> SOURCE RECORDS
- Opening Delimiter -

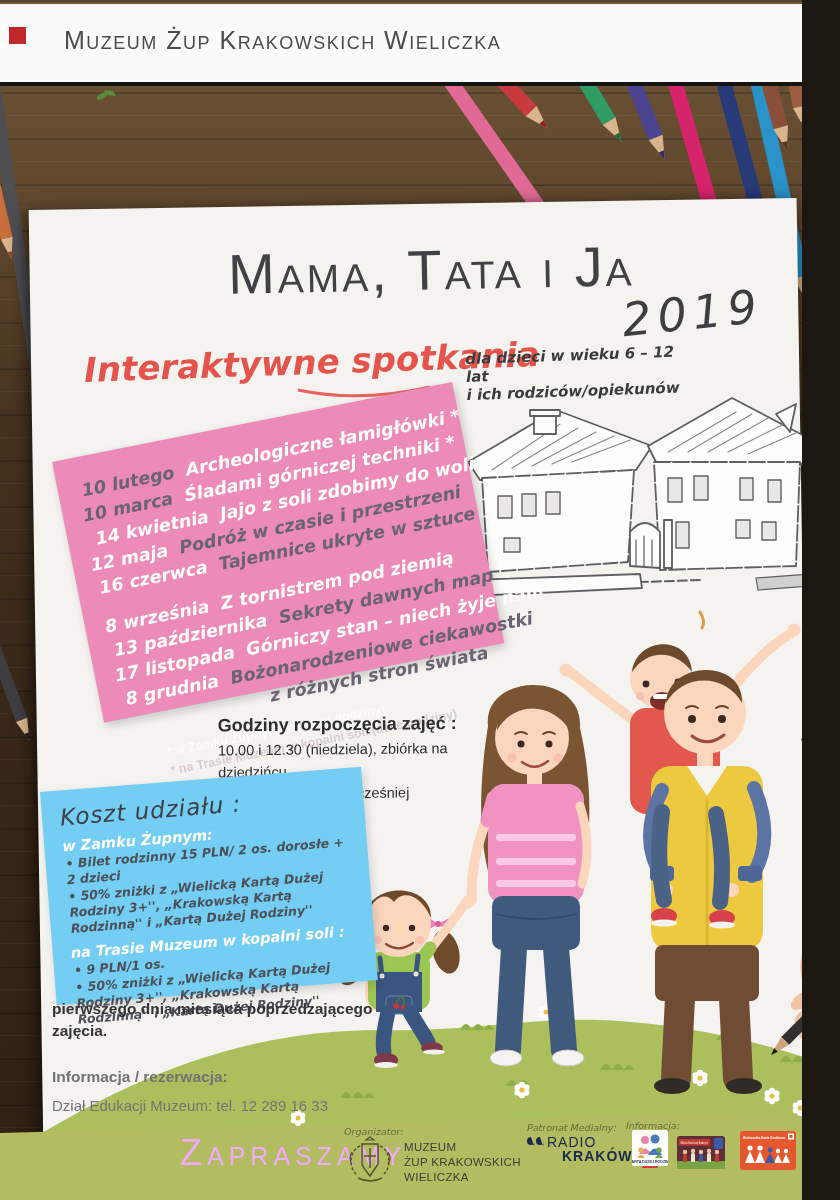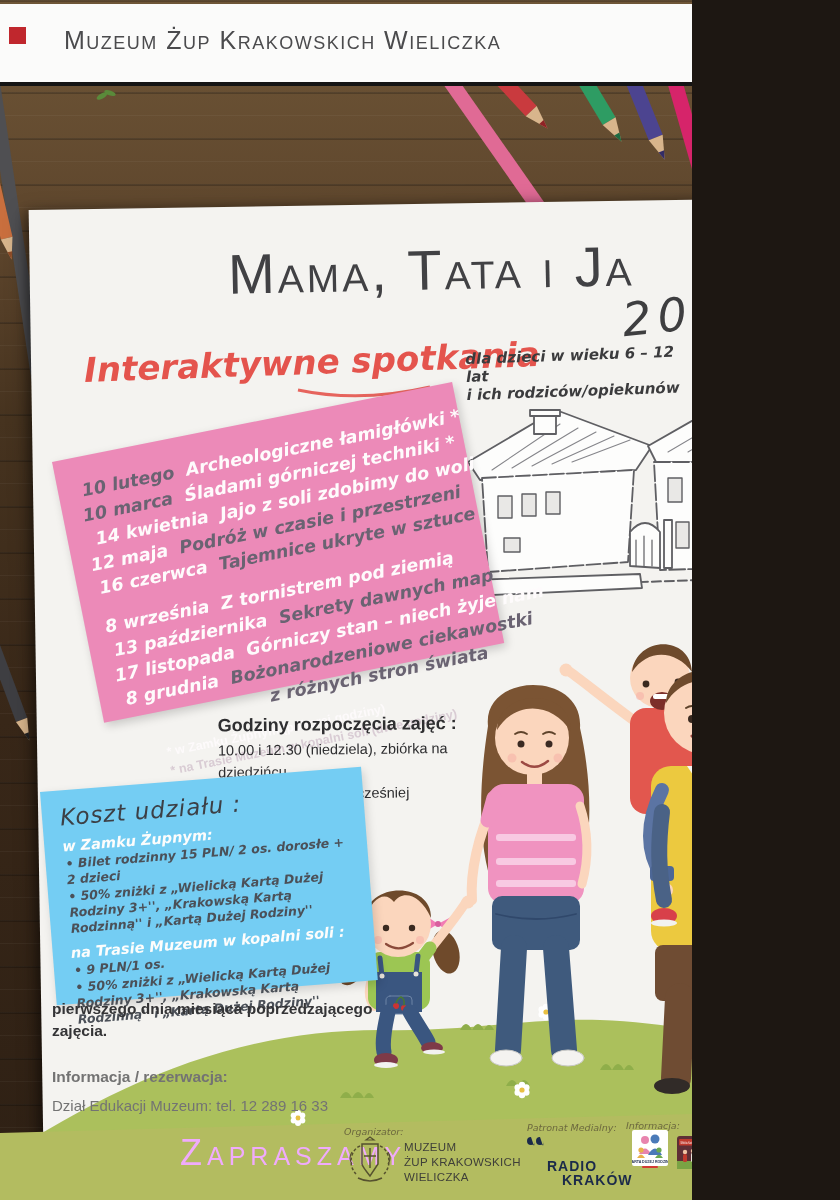--- a/index.html
+++ b/index.html
@@ -1,16 +1,16 @@
 <!DOCTYPE html>
 <html><head>
 <meta charset="utf-8">
 <style>
   html,body{margin:0;padding:0;background:#1d1712;}
-  #stage{position:relative;width:692px;height:1200px;overflow:hidden;
+  #stage{position:relative;width:802px;height:1200px;overflow:hidden;
          font-family:"Liberation Sans",sans-serif;}
   
   #wood{position:absolute;inset:0;
     background:
       repeating-linear-gradient(180deg, rgba(0,0,0,.22) 0 2px, rgba(0,0,0,0) 2px 46px),
       repeating-linear-gradient(180deg, rgba(255,255,255,.04) 0 1px, rgba(0,0,0,0) 1px 23px),
       linear-gradient(180deg,#6f5637 0,#5d452c 240px,#46331f 420px,#382718 720px,#2e2014 1200px);}
   
   #hdr{position:absolute;left:0;top:4px;width:840px;height:78px;background:#fbfbfa;
        border-bottom:4px solid #141414;z-index:6;}
@@ -62,21 +62,21 @@
   #contact .h{font-size:15.5px;font-weight:700;}
   #contact .l{font-size:15px;margin-top:11px;}
   
   .flabel{position:absolute;z-index:6;font-size:9.5px;font-style:italic;color:#6c683e;
           font-family:"DejaVu Sans",sans-serif;}
   #invite{position:absolute;left:180px;top:1132px;z-index:6;font-size:36px;letter-spacing:5px;
           color:#f0abfc;font-variant:small-caps;}
   #orgname{position:absolute;left:404px;top:1140px;z-index:6;font-size:11.5px;font-weight:400;
            color:#3f3f39;line-height:1.3;letter-spacing:.3px;}
   #radio{position:absolute;left:527px;top:1134px;z-index:6;color:#1b2a4a;}
-  #radio .r1{font-size:14px;font-weight:700;letter-spacing:1px;margin-left:20px;margin-top:24px;}
+  #radio .r1{font-size:14px;font-weight:400;letter-spacing:1px;margin-left:20px;}
   #radio .r2{font-size:14px;font-weight:700;letter-spacing:1px;margin-left:35px;margin-top:-2px;}
   #radio svg{position:absolute;left:0;top:2px;}
   .card{position:absolute;z-index:6;}
 </style>
 </head>
 <body>
 
 <div id="stage">
   <div id="wood"></div>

- Closing Delimiter -

> TASK INSTRUCTIONS
Leave the pictures behind and repeat each entry exactly.

> EXERCISE OUTPUT
--- a/index.html
+++ b/index.html
@@ -1,16 +1,16 @@
 <!DOCTYPE html>
 <html><head>
 <meta charset="utf-8">
 <style>
   html,body{margin:0;padding:0;background:#1d1712;}
-  #stage{position:relative;width:692px;height:1200px;overflow:hidden;
+  #stage{position:relative;width:802px;height:1200px;overflow:hidden;
          font-family:"Liberation Sans",sans-serif;}
   
   #wood{position:absolute;inset:0;
     background:
       repeating-linear-gradient(180deg, rgba(0,0,0,.22) 0 2px, rgba(0,0,0,0) 2px 46px),
       repeating-linear-gradient(180deg, rgba(255,255,255,.04) 0 1px, rgba(0,0,0,0) 1px 23px),
       linear-gradient(180deg,#6f5637 0,#5d452c 240px,#46331f 420px,#382718 720px,#2e2014 1200px);}
   
   #hdr{position:absolute;left:0;top:4px;width:840px;height:78px;background:#fbfbfa;
        border-bottom:4px solid #141414;z-index:6;}
@@ -62,21 +62,21 @@
   #contact .h{font-size:15.5px;font-weight:700;}
   #contact .l{font-size:15px;margin-top:11px;}
   
   .flabel{position:absolute;z-index:6;font-size:9.5px;font-style:italic;color:#6c683e;
           font-family:"DejaVu Sans",sans-serif;}
   #invite{position:absolute;left:180px;top:1132px;z-index:6;font-size:36px;letter-spacing:5px;
           color:#f0abfc;font-variant:small-caps;}
   #orgname{position:absolute;left:404px;top:1140px;z-index:6;font-size:11.5px;font-weight:400;
            color:#3f3f39;line-height:1.3;letter-spacing:.3px;}
   #radio{position:absolute;left:527px;top:1134px;z-index:6;color:#1b2a4a;}
-  #radio .r1{font-size:14px;font-weight:700;letter-spacing:1px;margin-left:20px;margin-top:24px;}
+  #radio .r1{font-size:14px;font-weight:400;letter-spacing:1px;margin-left:20px;}
   #radio .r2{font-size:14px;font-weight:700;letter-spacing:1px;margin-left:35px;margin-top:-2px;}
   #radio svg{position:absolute;left:0;top:2px;}
   .card{position:absolute;z-index:6;}
 </style>
 </head>
 <body>
 
 <div id="stage">
   <div id="wood"></div>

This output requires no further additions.